TASK DESCRIPTION
Write out the listing below without alteration, omitting its pictures.

DATASET EXTRACT
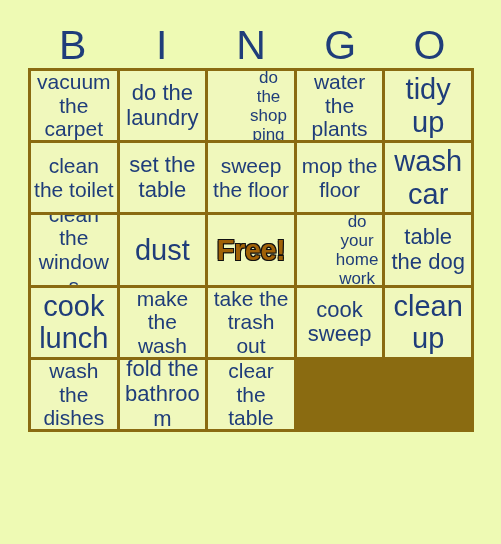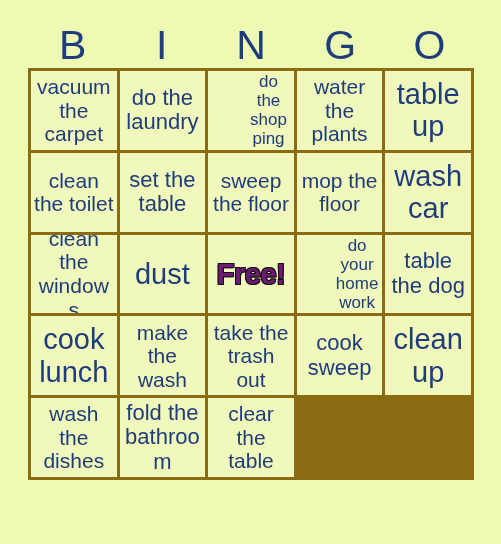--- a/index.html
+++ b/index.html
@@ -50,7 +50,7 @@
     left: 28px;
     top: 68px;
     width: 446px;
-    height: 412px;
+    height: 364px;
     box-sizing: border-box;
     border: 3px solid #8a6b11;
     background: #8a6b11;

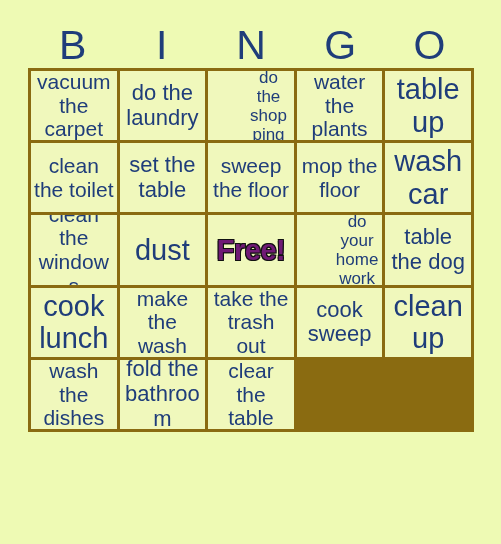--- a/index.html
+++ b/index.html
@@ -124,7 +124,7 @@
         <span class="cell-text">water the plants</span>
       </div>
       <div class="cell size-xl">
-        <span class="cell-text">table up</span>
+        <span class="cell-text">tidy up</span>
       </div>
       <div class="cell size-md">
         <span class="cell-text">clean the toilet</span>

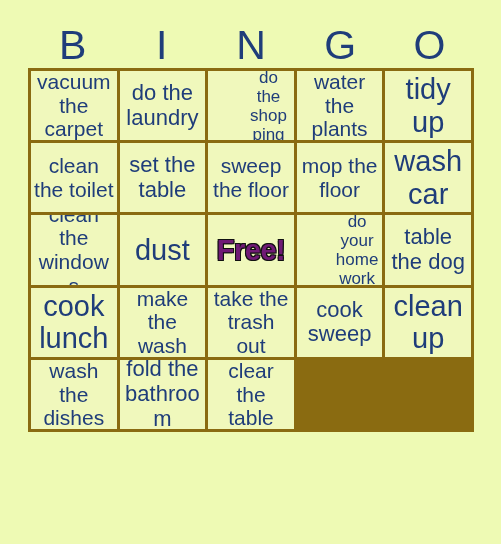--- a/index.html
+++ b/index.html
@@ -86,7 +86,7 @@
 
   
   .cell.free .cell-text {
-    color: #701a75;
+    color: #a16207;
     font-size: 29px;
     font-weight: 700;
     letter-spacing: -0.5px;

RESULT OF THIS TASK
--- a/index.html
+++ b/index.html
@@ -50,7 +50,7 @@
     left: 28px;
     top: 68px;
     width: 446px;
-    height: 412px;
+    height: 364px;
     box-sizing: border-box;
     border: 3px solid #8a6b11;
     background: #8a6b11;

--- a/index.html
+++ b/index.html
@@ -124,7 +124,7 @@
         <span class="cell-text">water the plants</span>
       </div>
       <div class="cell size-xl">
-        <span class="cell-text">table up</span>
+        <span class="cell-text">tidy up</span>
       </div>
       <div class="cell size-md">
         <span class="cell-text">clean the toilet</span>

--- a/index.html
+++ b/index.html
@@ -86,7 +86,7 @@
 
   
   .cell.free .cell-text {
-    color: #701a75;
+    color: #a16207;
     font-size: 29px;
     font-weight: 700;
     letter-spacing: -0.5px;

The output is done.